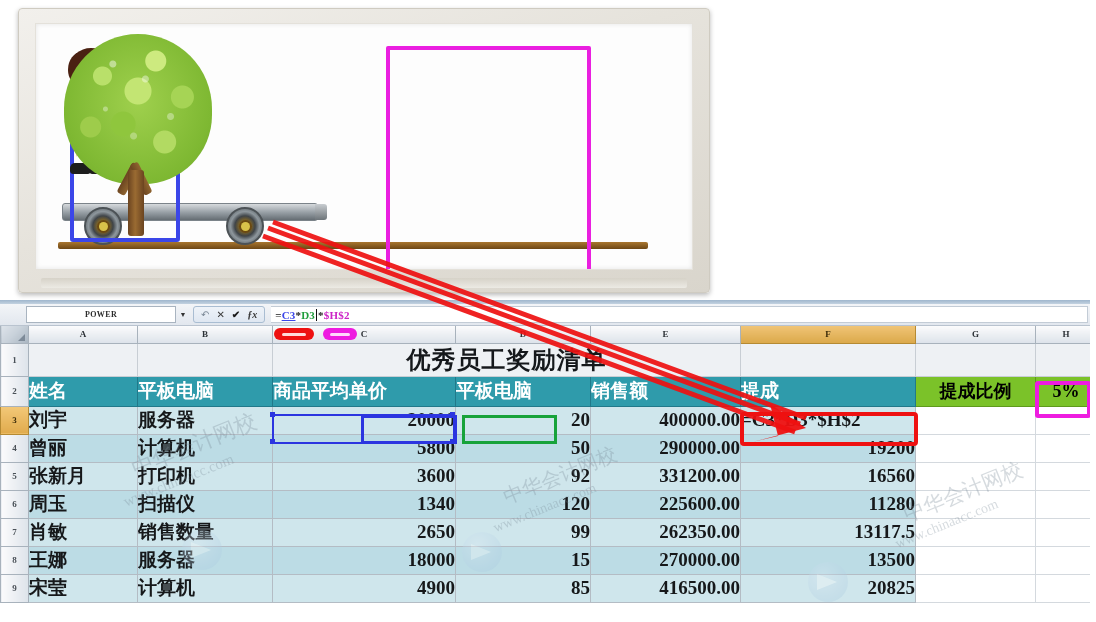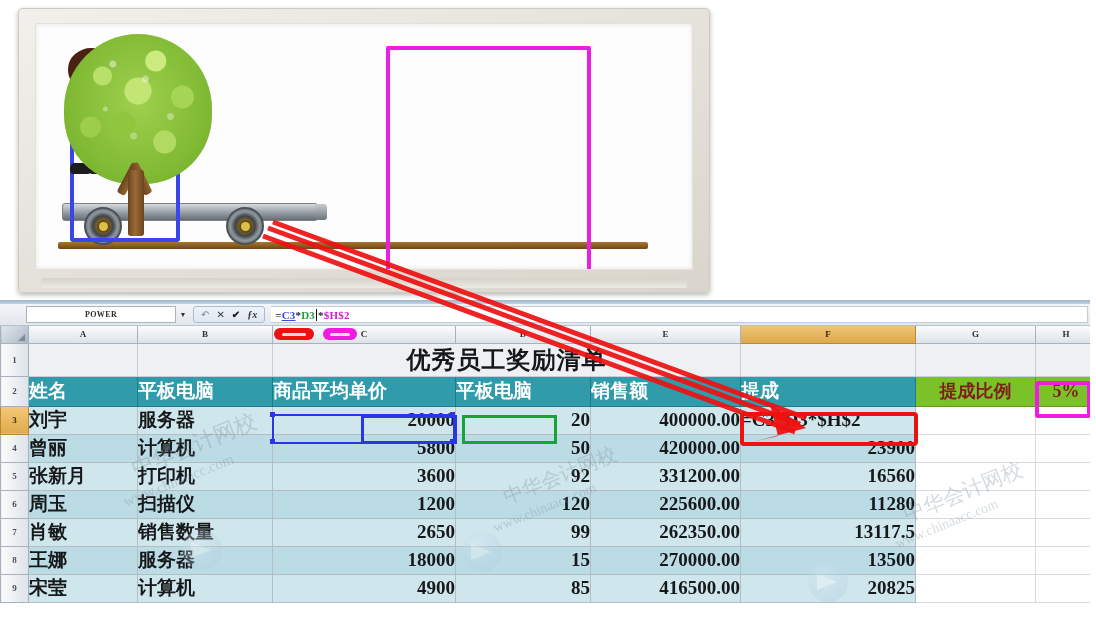--- a/index.html
+++ b/index.html
@@ -244,21 +244,21 @@
   td.cell.r1{ background:#eef1f4; border:1px solid #c8ced4; }
   td.title {
     text-align:center; font-size:24px; font-weight:bold; color:#15181b;
     background:#eef1f4; letter-spacing:1px;
   }
   td.hdr {
     background:#2f9bab; color:#ffffff; font-weight:bold; font-size:19px;
     border:1px solid #21798a; text-align:left; height:30px;
   }
   td.hdr-green {
-    background:#7bc229; color:#7f1d1d; font-weight:bold; font-size:18px;
+    background:#7bc229; color:#000000; font-weight:bold; font-size:18px;
     border:1px solid #5f9a1d; text-align:center;
   }
   td.data { background:#cfe6ec; font-weight:bold; font-size:19px; }
   td.data.alt { background:#bcdce5; }
   td.num { text-align:right; }
   td.txt { text-align:left; }
 
   
   .ovl{ position:absolute; pointer-events:none; }
   .sel-blue{ border:3px solid #2b35e0; }
@@ -424,43 +424,43 @@
         <td class="cell blank"></td>
         <td class="cell blank"></td>
       </tr>
 
       <tr>
         <td class="rowhead">4</td>
         <td class="cell data alt txt">曾丽</td>
         <td class="cell data alt txt">计算机</td>
         <td class="cell data alt num">5800</td>
         <td class="cell data alt num">50</td>
-        <td class="cell data alt num">420000.00</td>
-        <td class="cell data alt num">23900</td>
+        <td class="cell data alt num">290000.00</td>
+        <td class="cell data alt num">19200</td>
         <td class="cell blank"></td>
         <td class="cell blank"></td>
       </tr>
 
       <tr>
         <td class="rowhead">5</td>
         <td class="cell data txt">张新月</td>
         <td class="cell data txt">打印机</td>
         <td class="cell data num">3600</td>
         <td class="cell data num">92</td>
         <td class="cell data num">331200.00</td>
         <td class="cell data num">16560</td>
         <td class="cell blank"></td>
         <td class="cell blank"></td>
       </tr>
 
       <tr>
         <td class="rowhead">6</td>
         <td class="cell data alt txt">周玉</td>
         <td class="cell data alt txt">扫描仪</td>
-        <td class="cell data alt num">1200</td>
+        <td class="cell data alt num">1340</td>
         <td class="cell data alt num">120</td>
         <td class="cell data alt num">225600.00</td>
         <td class="cell data alt num">11280</td>
         <td class="cell blank"></td>
         <td class="cell blank"></td>
       </tr>
 
       <tr>
         <td class="rowhead">7</td>
         <td class="cell data txt">肖敏</td>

◆ ◆ ◆ ◆ ◆

> Exercise instructions:
The whole listing above needs to be copied exactly; please keep the pictures out.

> Task output:
--- a/index.html
+++ b/index.html
@@ -244,21 +244,21 @@
   td.cell.r1{ background:#eef1f4; border:1px solid #c8ced4; }
   td.title {
     text-align:center; font-size:24px; font-weight:bold; color:#15181b;
     background:#eef1f4; letter-spacing:1px;
   }
   td.hdr {
     background:#2f9bab; color:#ffffff; font-weight:bold; font-size:19px;
     border:1px solid #21798a; text-align:left; height:30px;
   }
   td.hdr-green {
-    background:#7bc229; color:#7f1d1d; font-weight:bold; font-size:18px;
+    background:#7bc229; color:#000000; font-weight:bold; font-size:18px;
     border:1px solid #5f9a1d; text-align:center;
   }
   td.data { background:#cfe6ec; font-weight:bold; font-size:19px; }
   td.data.alt { background:#bcdce5; }
   td.num { text-align:right; }
   td.txt { text-align:left; }
 
   
   .ovl{ position:absolute; pointer-events:none; }
   .sel-blue{ border:3px solid #2b35e0; }
@@ -424,43 +424,43 @@
         <td class="cell blank"></td>
         <td class="cell blank"></td>
       </tr>
 
       <tr>
         <td class="rowhead">4</td>
         <td class="cell data alt txt">曾丽</td>
         <td class="cell data alt txt">计算机</td>
         <td class="cell data alt num">5800</td>
         <td class="cell data alt num">50</td>
-        <td class="cell data alt num">420000.00</td>
-        <td class="cell data alt num">23900</td>
+        <td class="cell data alt num">290000.00</td>
+        <td class="cell data alt num">19200</td>
         <td class="cell blank"></td>
         <td class="cell blank"></td>
       </tr>
 
       <tr>
         <td class="rowhead">5</td>
         <td class="cell data txt">张新月</td>
         <td class="cell data txt">打印机</td>
         <td class="cell data num">3600</td>
         <td class="cell data num">92</td>
         <td class="cell data num">331200.00</td>
         <td class="cell data num">16560</td>
         <td class="cell blank"></td>
         <td class="cell blank"></td>
       </tr>
 
       <tr>
         <td class="rowhead">6</td>
         <td class="cell data alt txt">周玉</td>
         <td class="cell data alt txt">扫描仪</td>
-        <td class="cell data alt num">1200</td>
+        <td class="cell data alt num">1340</td>
         <td class="cell data alt num">120</td>
         <td class="cell data alt num">225600.00</td>
         <td class="cell data alt num">11280</td>
         <td class="cell blank"></td>
         <td class="cell blank"></td>
       </tr>
 
       <tr>
         <td class="rowhead">7</td>
         <td class="cell data txt">肖敏</td>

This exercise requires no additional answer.